In 1860s California, Twain and Bierce had a habit of writing about specific true crime cases they could present as proof that life is a random, brutal, meaningless “theater of the absurd” (both men held that viewpoint for the rest of their lives). And while Twain and Bierce have been accused of being misanthropes, they were in fact very human when it came to their narrative choices. Bierce often wrote about real San Francisco killings in a way that would end on the punchline of a joke. However, when Bierce’s pen got to reliving the gore-spattered carnage that he himself survived as a union soldier in the Civil War, particularly in “A Little of Chickamauga” and “What I Saw at Shiloh,” his sneering wit and gallows humor were nowhere to be found. Similarly, Twain could scribble out news copy on bellicose gamblers and corrupt marshals being gunned down in mining camps and make them read like action-adventure tales, but when it came to the horrific death of his younger brother in a steamboat boiler explosion, all he would manage to write were letters about unending pain. This journalistic disconnect carried through into the 1960s and 1980s.
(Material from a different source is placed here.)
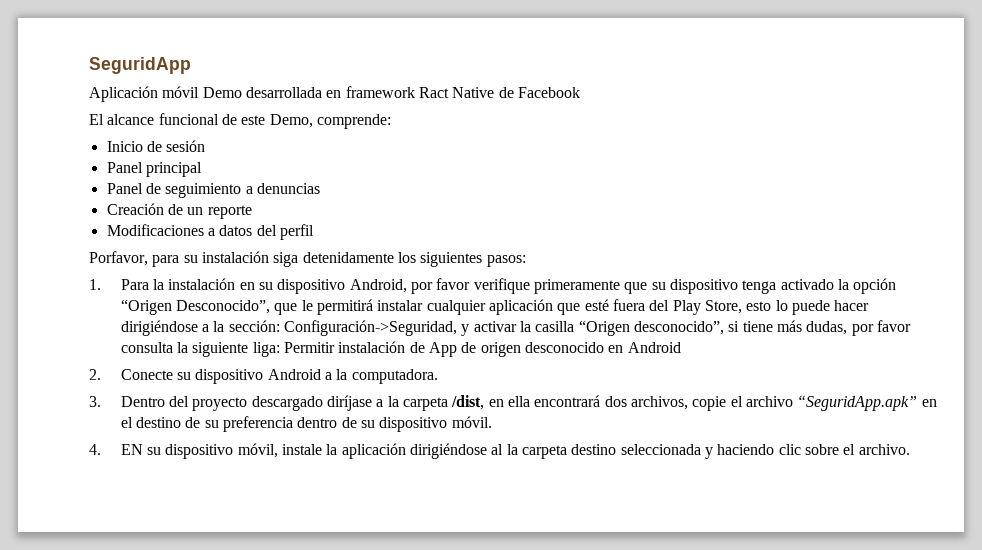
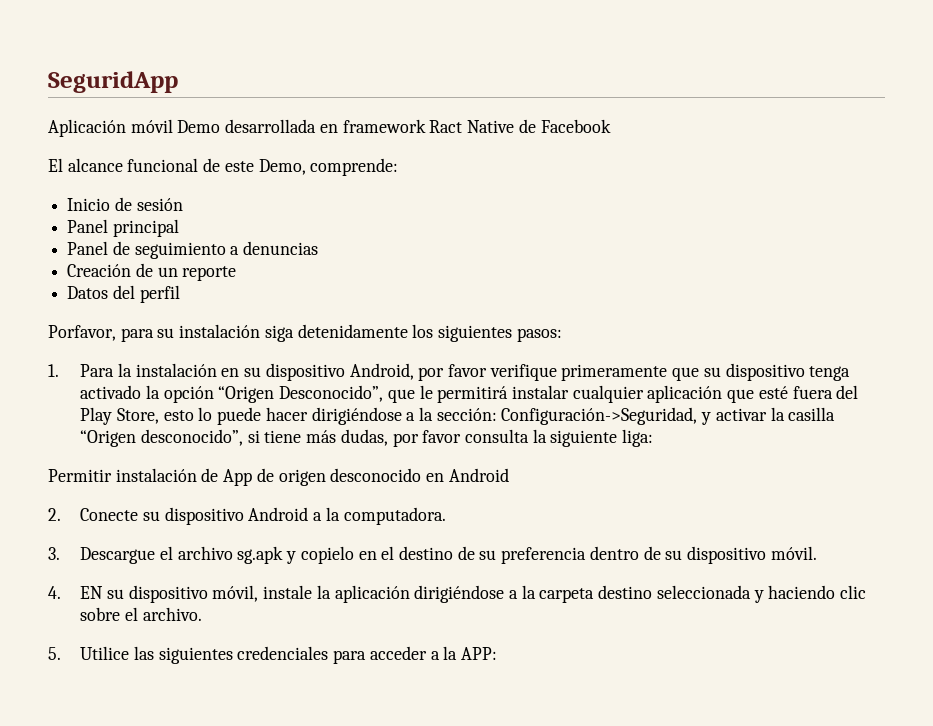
[106,224,253,236] Modificaciones a datos -> [67,286,109,299] Datos
(280, 349) none -> (654, 438) //
[120,395,918,411] Dentro del proyecto descargado diríjase a la carpeta /dist, en ella encontrará dos archivos, copie el archivo “SeguridApp.apk” -> [80,546,354,564] Descargue el archivo sg.apk y copielo
[491,444,504,455] al -> [509,590,519,599] a
(910, 449) none -> [48,646,498,664] // 5. Utilice las siguientes credenciales para acceder a la APP:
Joan Didion gave us a spellbinding analysis of a real-life murder in California’s San Bernardino Valley, using it as a window into a cookie-cutter enclave of fakers and climbers with “Some Dreamers of the Golden Dream”; yet when Didion’s own niece, the actress Dominique Dunne, was murdered in a Hollywood domestic violence story, she held off on writing about it for decades—and only put down sentences on the topic as part of a massive exploration of grief called “A Year of Magical Thinking.”
No matter how practiced a writer is in their style, or how attuned they are to their persona, or how much they understand what an audience expects, he or she is still human.
And so is their reader.
But that’s what algorithmic anti-matter is starting to make us forget.
“Trace of the Devastation” is an audio-documentary, released as a podcast series, that tries to confront the ghastly coincidence—or non-coincidence—of two separate pairs of duo serial killers operating in the same rural California ranching community of Calaveras County. I grew up in the middle of all that death, and in the case of one of those pairs of predators—Leonard Lake and Charles Ng—my family was directly connected to them. As I made the decision to release the final episode last week, I had to ask myself if dredging up all of that pain and loss again was really in the public interest. I knew that, when it came to simply revealing to a younger generation the unfathomable sadism that occurred in those hills, there had to be a reason beyond just putting a new or personal spin on the documentation. But for me, there was. It had to do with the culture of hopelessness that exists in the same ranching community today. And it had to do with all the ‘deaths of despair’ that continue to happen out in that isolated pocket of rural life. And it had to do with the fact that numbing, meth-fueled murders still go on there today, even decades after all the serial killers are dead or in prison. It had to do, in the end, with generational downstream trauma. It’s about the residue of nightmares.
So, is there a way to write about that, and record audio interviews about that, and produce a documentary about that, in a way where the algorithm doesn’t mandate a lack of humanity?
I’d like to think so, but trying to find a lesson in the story is everything.